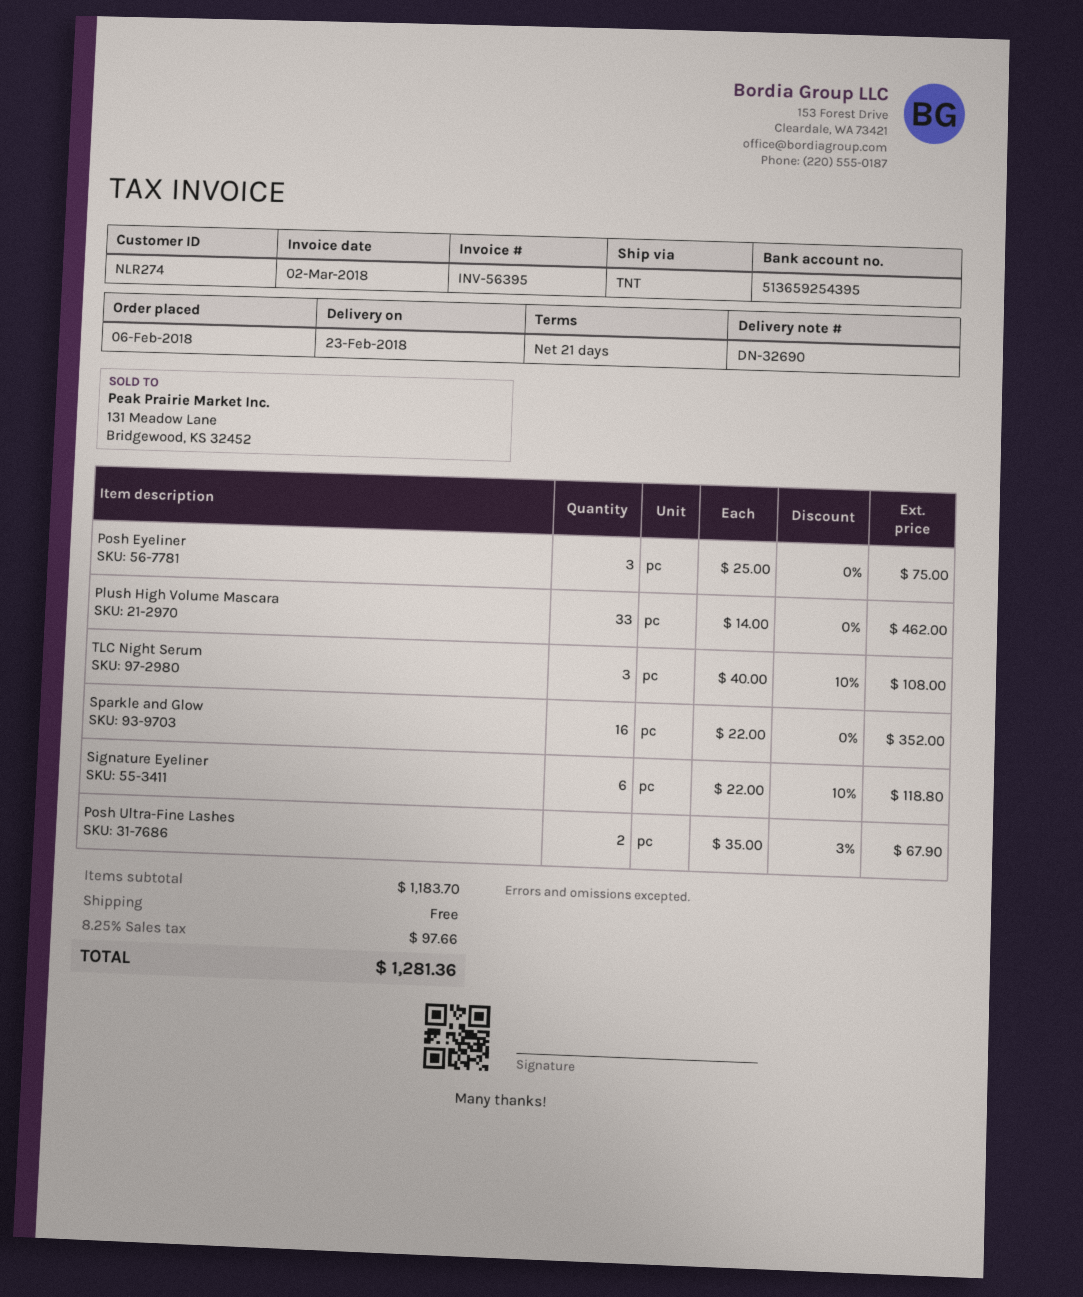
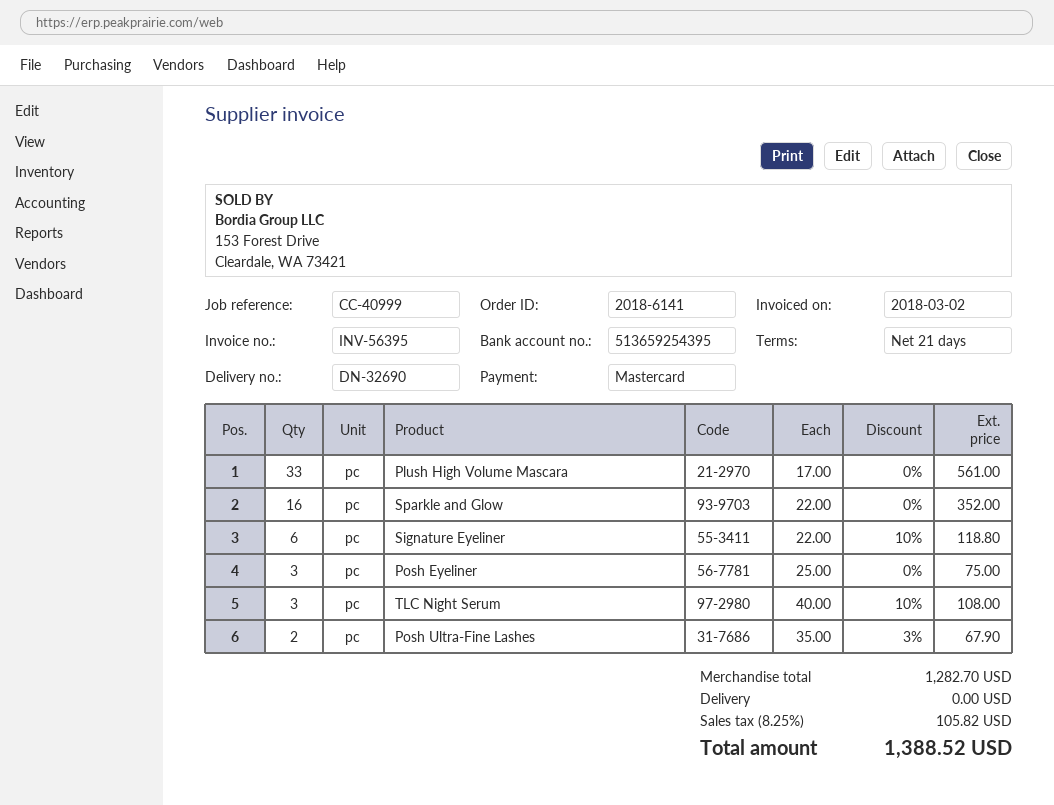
Plush High Volume Mascara: 33 x 14.00 = 462.00 -> 33 x 17.00 = 561.00
subtotal: 1183.70 -> 1282.70
tax: 8.25% = 97.66 -> 8.25% = 105.82
total: 1281.36 -> 1388.52

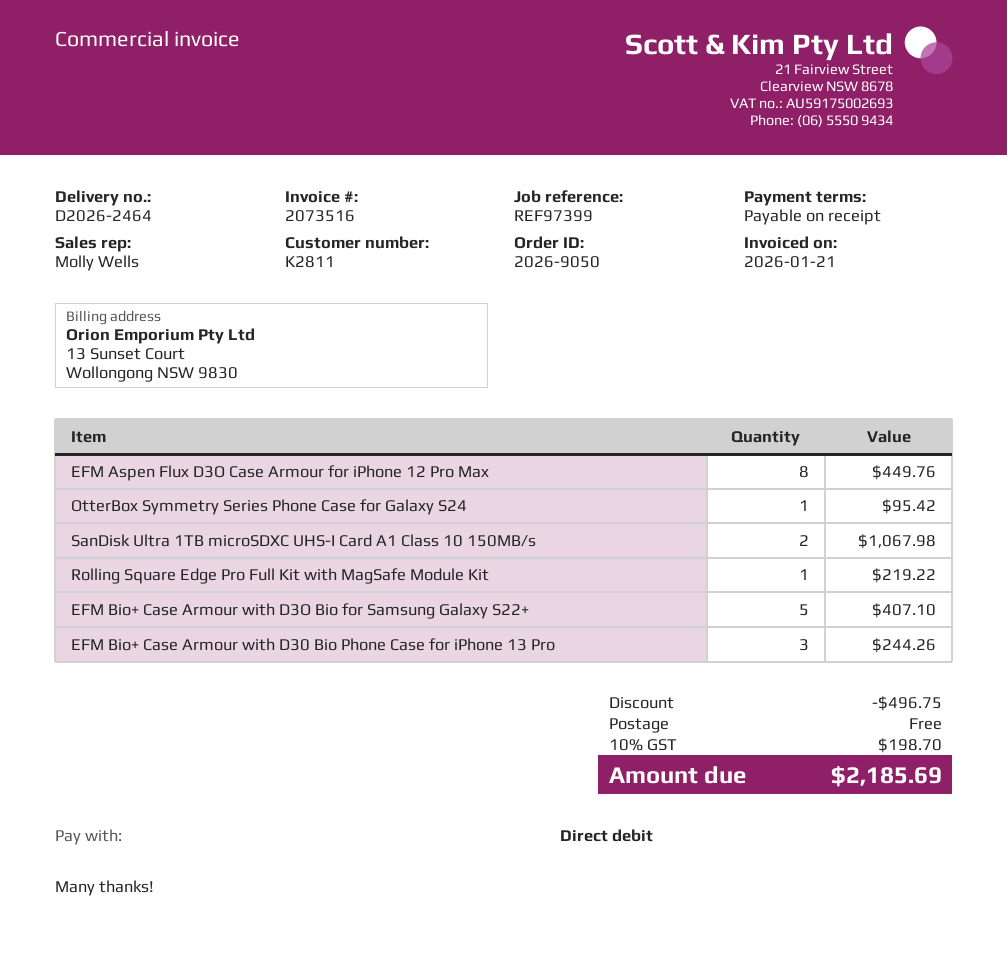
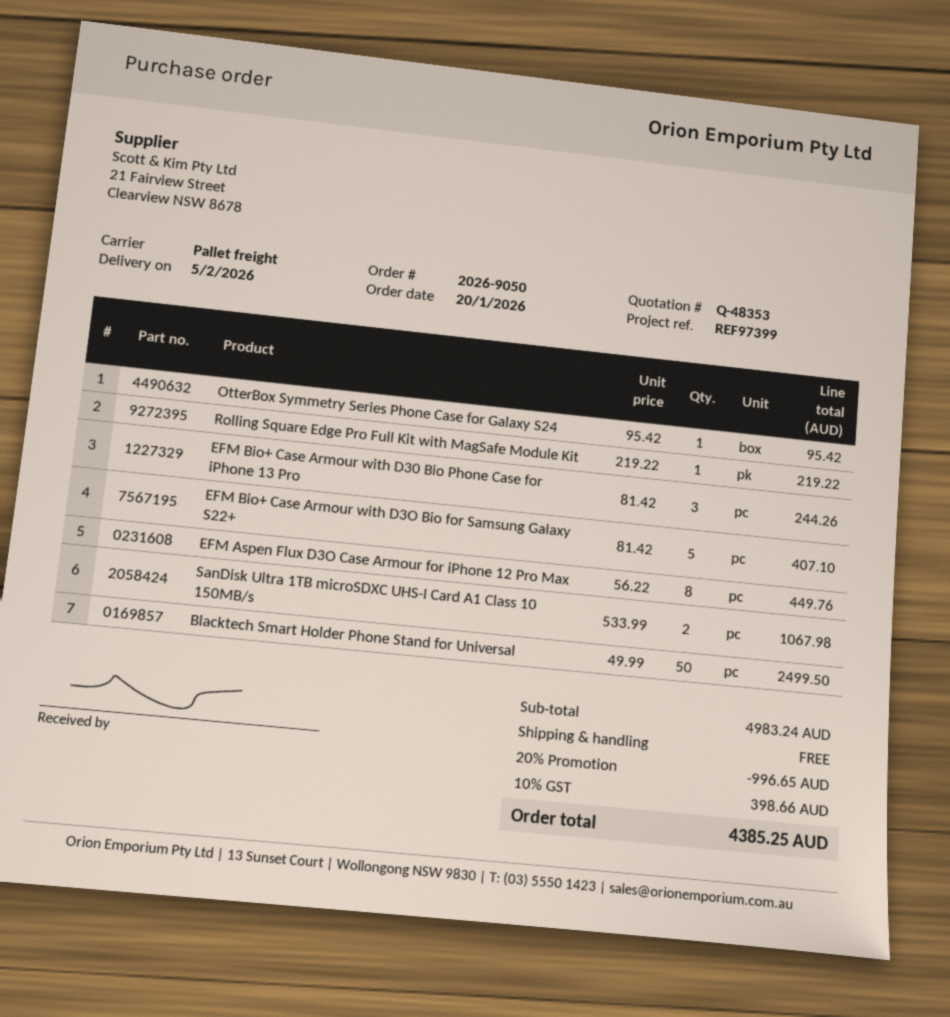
Blacktech Smart Holder Phone Stand for Universal: none -> 50 for 2499.50
discount: 496.75 -> 996.65
tax: 10% = 198.70 -> 10% = 398.66
total: 2185.69 -> 4385.25

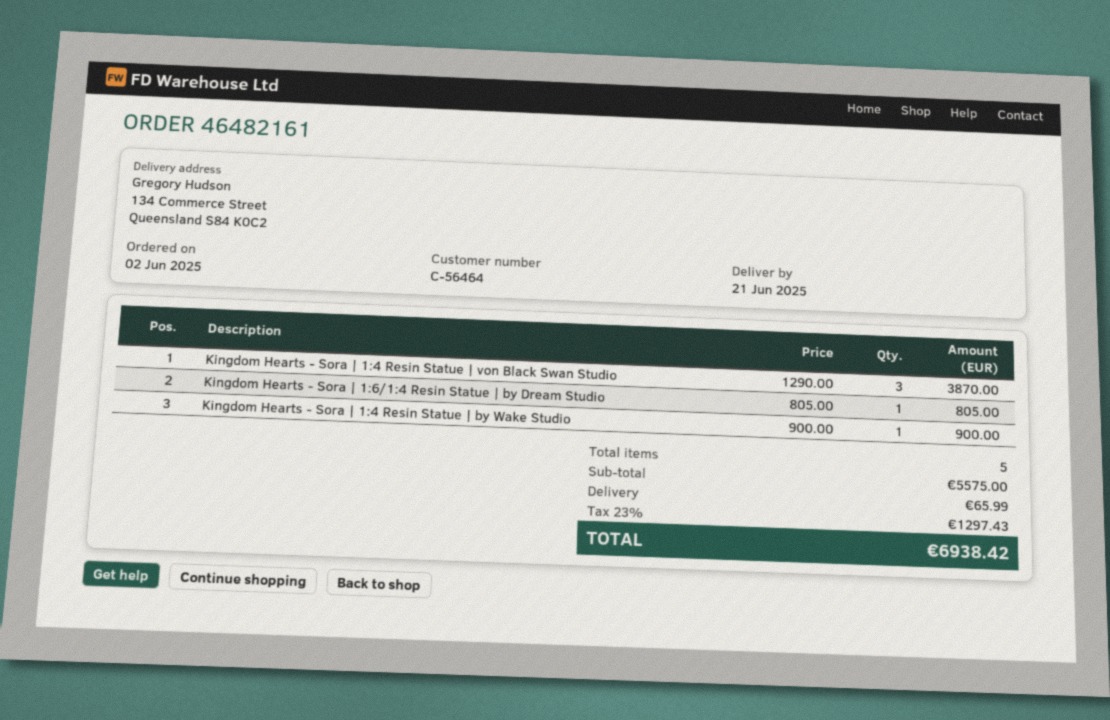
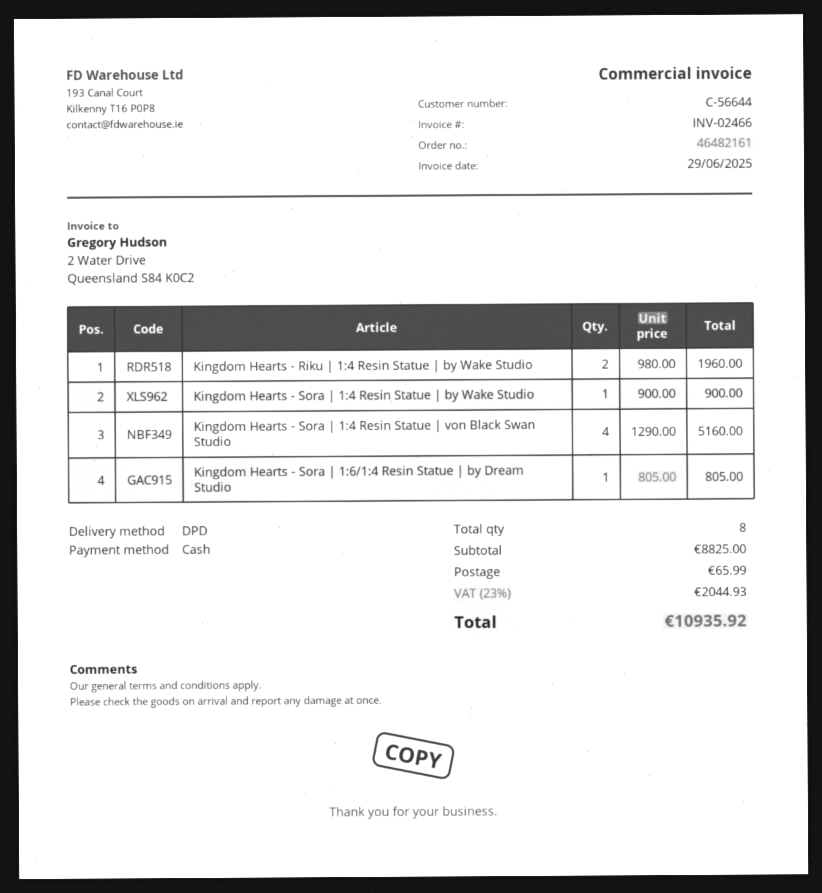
customer number: C-56464 -> C-56644
Kingdom Hearts - Sora | 1:4 Resin Statue | von Black Swan Studio: 3 x 1290.00 = 3870.00 -> 4 x 1290.00 = 5160.00
Kingdom Hearts - Riku | 1:4 Resin Statue | by Wake Studio: none -> 2 x 980.00 = 1960.00
total quantity: 5 -> 8
subtotal: 5575.00 -> 8825.00
tax: 23% = 1297.43 -> 23% = 2044.93
total: 6938.42 -> 10935.92

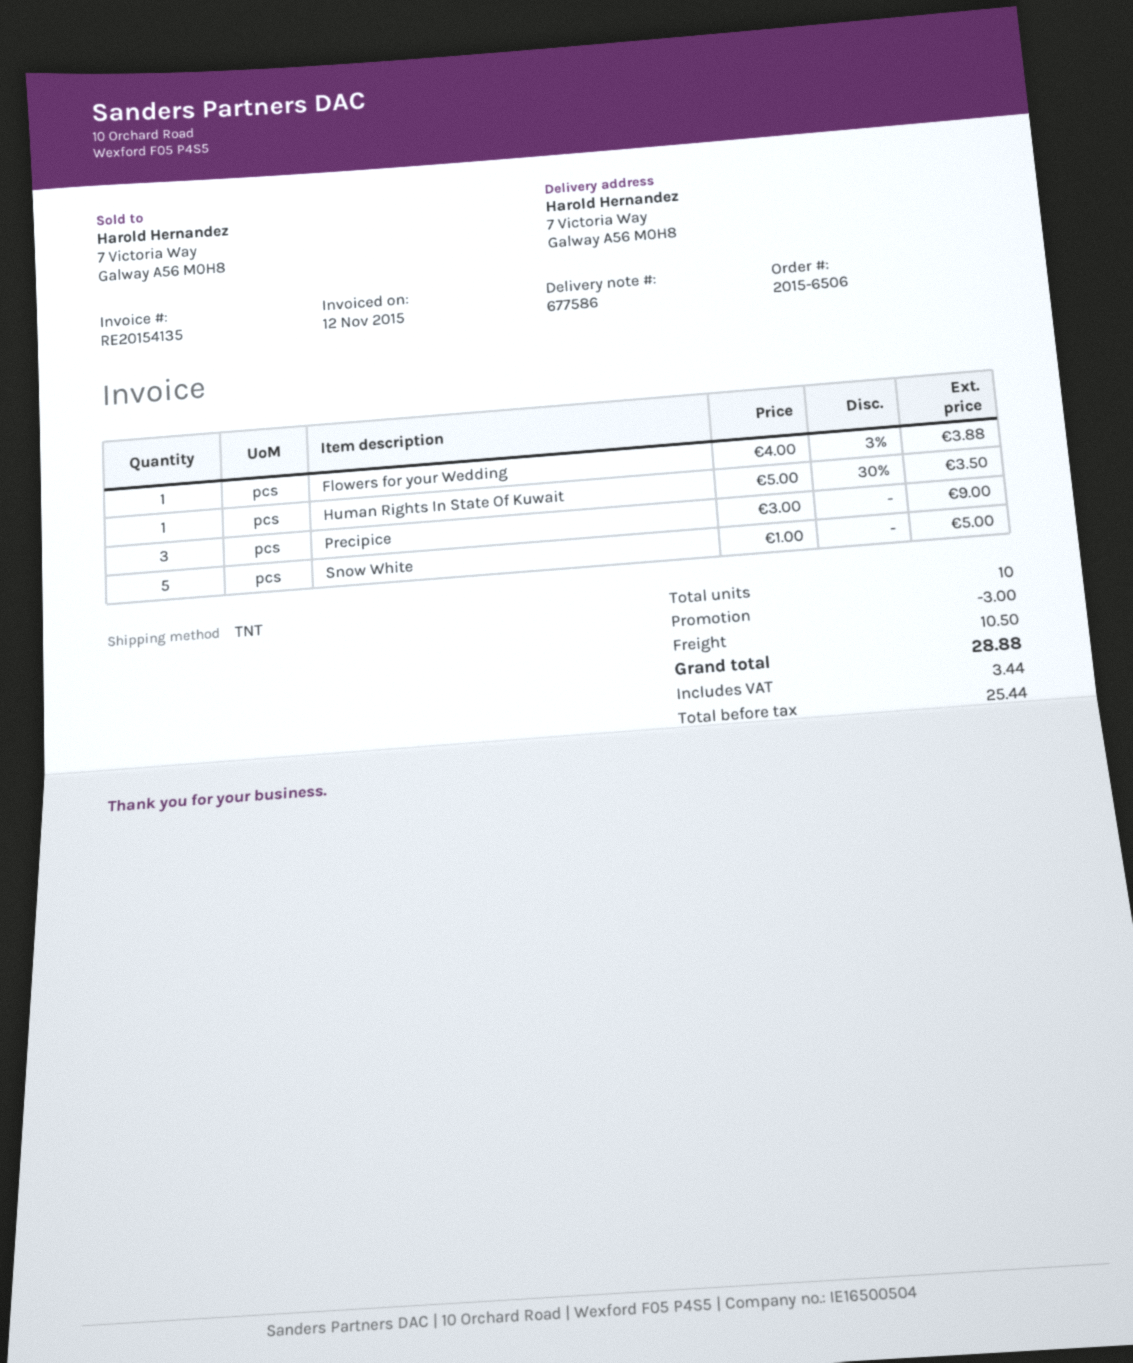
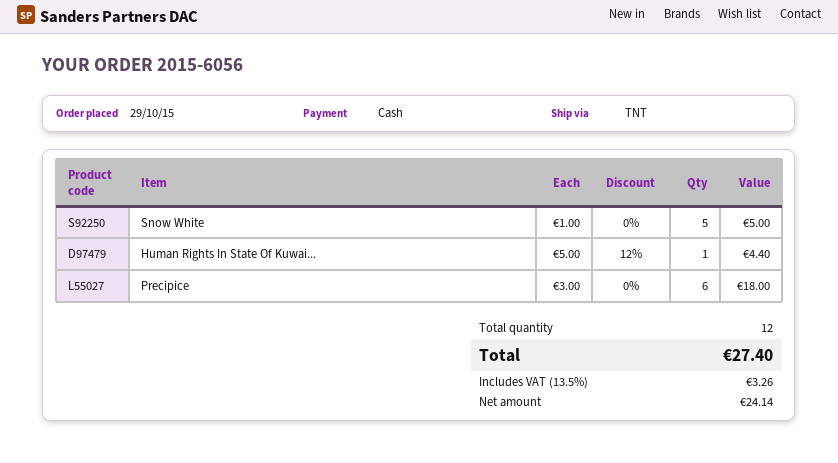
order number: 2015-6506 -> 2015-6056
Flowers for your Wedding: 1 x 4.00 - 3% = 3.88 -> none
Human Rights In State Of Kuwait: 1 x 5.00 - 30% = 3.50 -> 1 x 5.00 - 12% = 4.40
Precipice: 3 x 3.00 = 9.00 -> 6 x 3.00 = 18.00
total quantity: 10 -> 12
discount: 3.00 -> none
shipping: 10.50 -> none
net: 25.44 -> 24.14
tax: 3.44 -> 3.26
total: 28.88 -> 27.40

#####

** Task to carry out **
Please give the number of lines in the listing above that contain the string "Statue", without anything else.

** Output of the exercise **
2